He arrives unannounced and unexpected, carrying a slim leather case, sits down at the piano stool and starts to play Erik Satie. Tuesday lunch time at Meet Me at the Albany and the soft lyrical phrases of the music drift out and over the jacket potatoes with tuna toppings; fracturing time into a delicate symmetry of the beautiful and the ordinary. Somewhere in the room is a visiting Norwegian physiotherapist; last week there was a philosopher and members of a local government care planning team. Meet Me at the Albany is becoming a place that people are drawn to, a place to meet people, to talk and reflect and wonder.
The 2015 Warwick Report on the future of cultural value proposes that cultural centres that are in receipt of public funding should be expected to provide shared gathering spaces for their local communities. Of course this should be so. Surely that is one of the tasks that culture does best: converting spaces into places: conjuring from ‘airy nothing’, as Shakespeare said, a ‘local habitation and a place’. Nothing new under the sun –the 400 year old anniversary boy- articulated the place-making thing in the 1590s and he placed art (the imagination) at the centre of making it happen.
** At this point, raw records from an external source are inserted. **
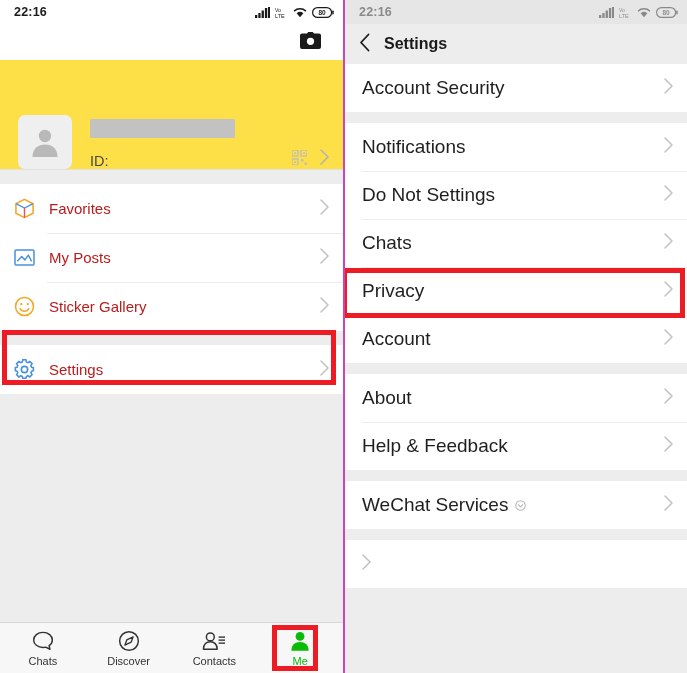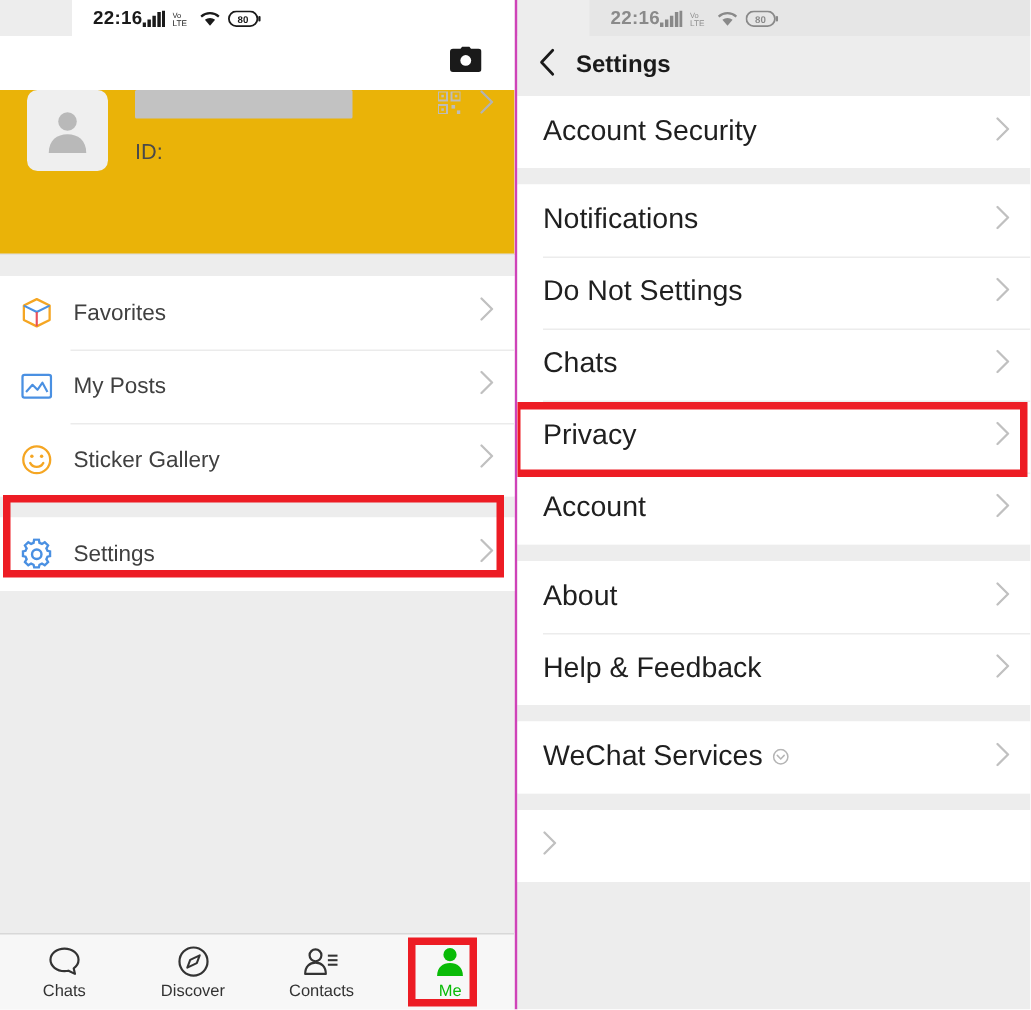--- a/index.html
+++ b/index.html
@@ -20,9 +20,8 @@
   }
   .statusbar {
     height: 24px; padding: 0 9px 0 14px;
-    display: flex; align-items: center; justify-content: flex-start;
+    display: flex; align-items: center; justify-content: space-between;
     background: #ffffff;
-    margin-left: 48px;
   }
   .statusbar.gray { background: #e6e6e6; }
   .status-time { font-size: 12.5px; font-weight: bold; color: #1a1a1a; letter-spacing: .2px; }

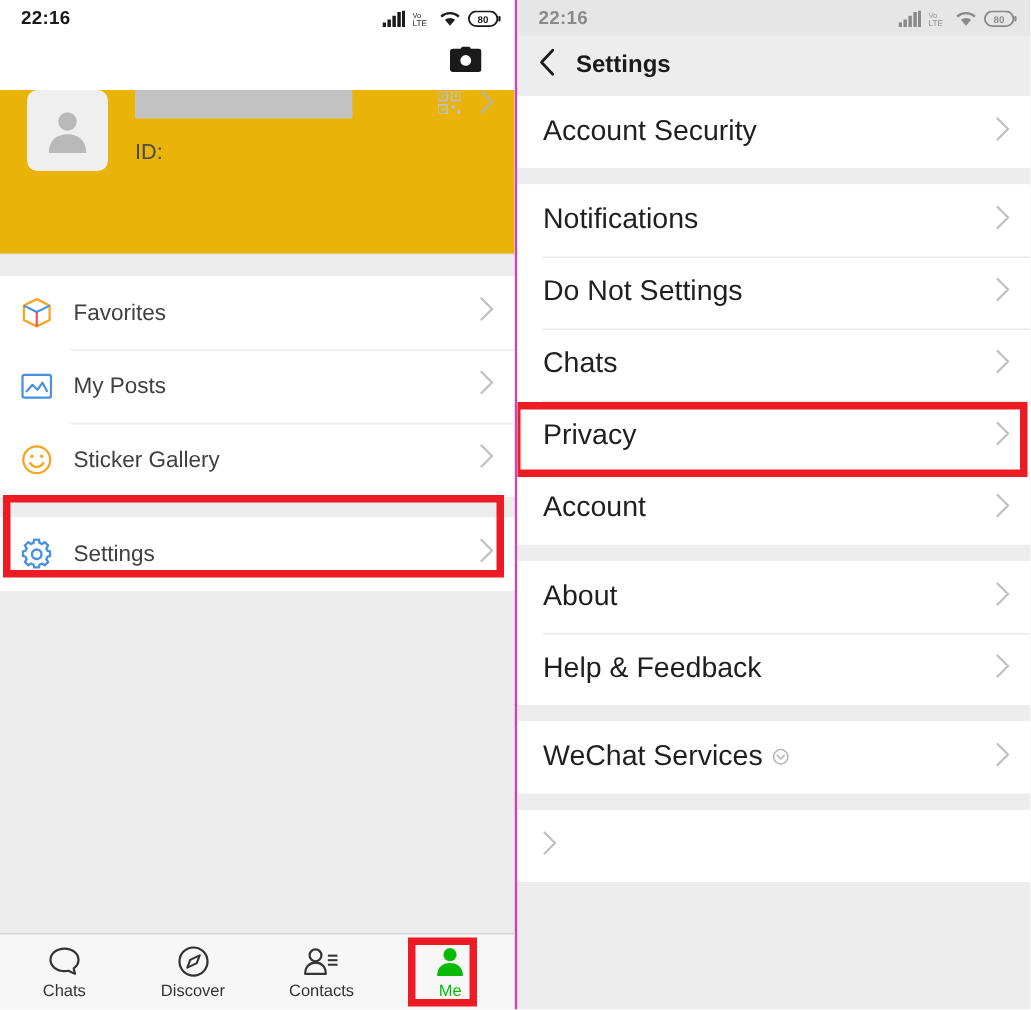--- a/index.html
+++ b/index.html
@@ -37,9 +37,9 @@
   }
 
   .profile-block {
-    background: #eab308;
+    background: #fde047;
     height: 110px;
-    display: flex; align-items: flex-start;
+    display: flex; align-items: flex-end;
     padding: 0 14px 0 18px;
     border-bottom: 1px solid #e2e2e2;
   }

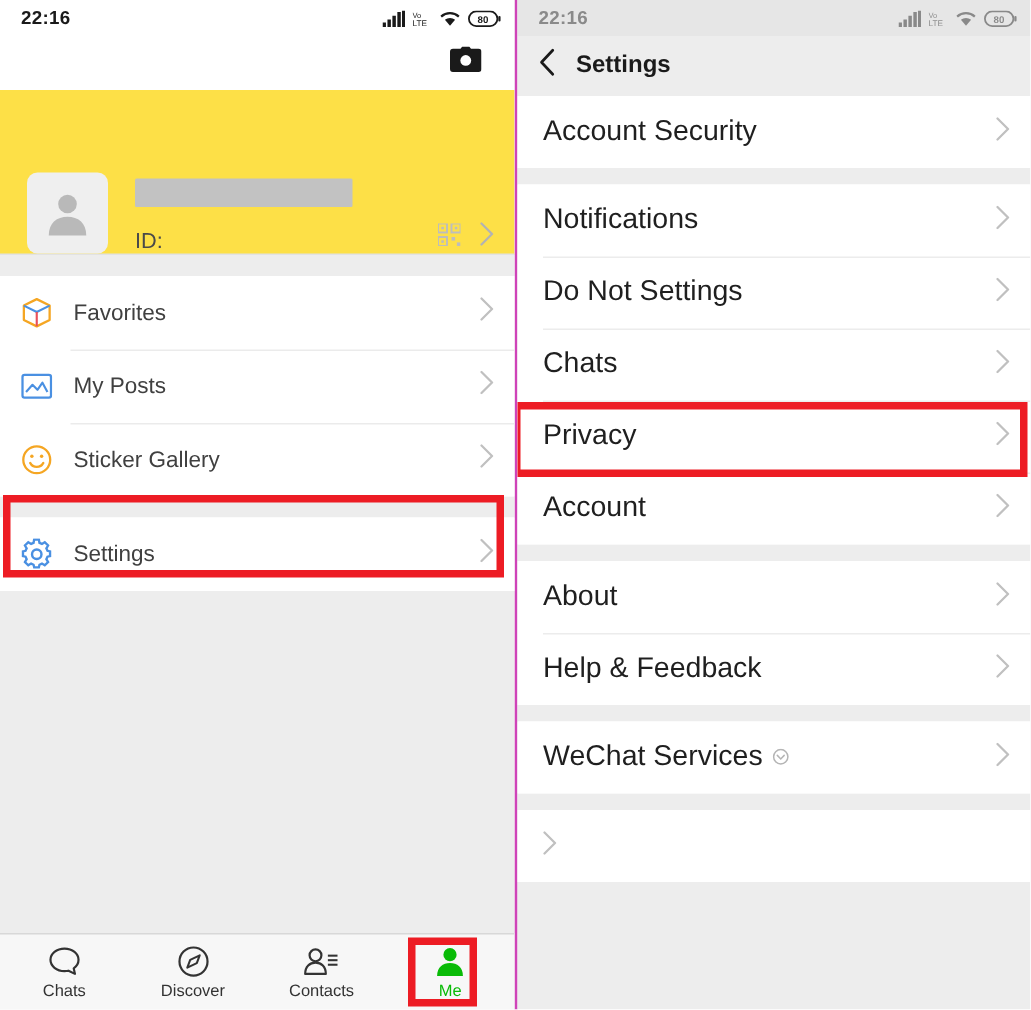--- a/index.html
+++ b/index.html
@@ -69,7 +69,7 @@
     height: 1px; background: #ebebeb;
   }
   .row-icon { width: 24px; height: 24px; flex: 0 0 auto; display: flex; align-items: center; justify-content: center; }
-  .row-label { flex: 1 1 auto; margin-left: 13px; font-size: 15px; color: #404040; }
+  .row-label { flex: 1 1 auto; margin-left: 13px; font-size: 15px; color: #b91c1c; }
   .chev { flex: 0 0 auto; }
Places, writes Rebecca Solnit in The Faraway Nearby: ‘give us continuity, something to return to, and offer a familiarity that allows some portion of our lives to remain connected and coherent’
Here, at Meet Me, this connected and coherent place enables us to build tiny particles of community; particles of belonging.
“What is the nature of the intervention?” asks the new and valuable Public Health England Arts Evaluation Tool kit. Today in this room the ‘intervention’ is with Satie and the potatoes as we continue the constant business of gently moving into unknown territory, of getting,or admitting to being, lost and then in the company of others, collectively finding ourselves; putting ourselves back on the map again.
“Nearly always everyone one here has the same story to tell” explains Meet Me member Pauline Hale, “of being lonely and getting lost and couldn’t get out of it; couldn’t find their way back out…but I’m back. I’ve found ‘me’ again.”
“Don’t ‘be’ yourself, ‘become’ yourself said the voice of the Brazilian artist on my radio last week. And that is what is happening every week at Meet Me. This continual process of arriving and returning; the constant process of becoming: of growing into new possibilities of ourselves.
Beautiful. On a sSaturday morning at the Albany I met a man who missed playing the piano. He was looking for it in the cafe, it wasn’t there. We spoke about Meet me At and I said : “just go in and play. They will love it”
Meet me is so inspiring. Pauline made me cry with recognition and joy. We all need community and we all need to play, no matter how old or proper we have become. We need to come back to ourselves through our creativity and to be seen and heard by other people. I wish schools were more like the Albany in a Tuesday.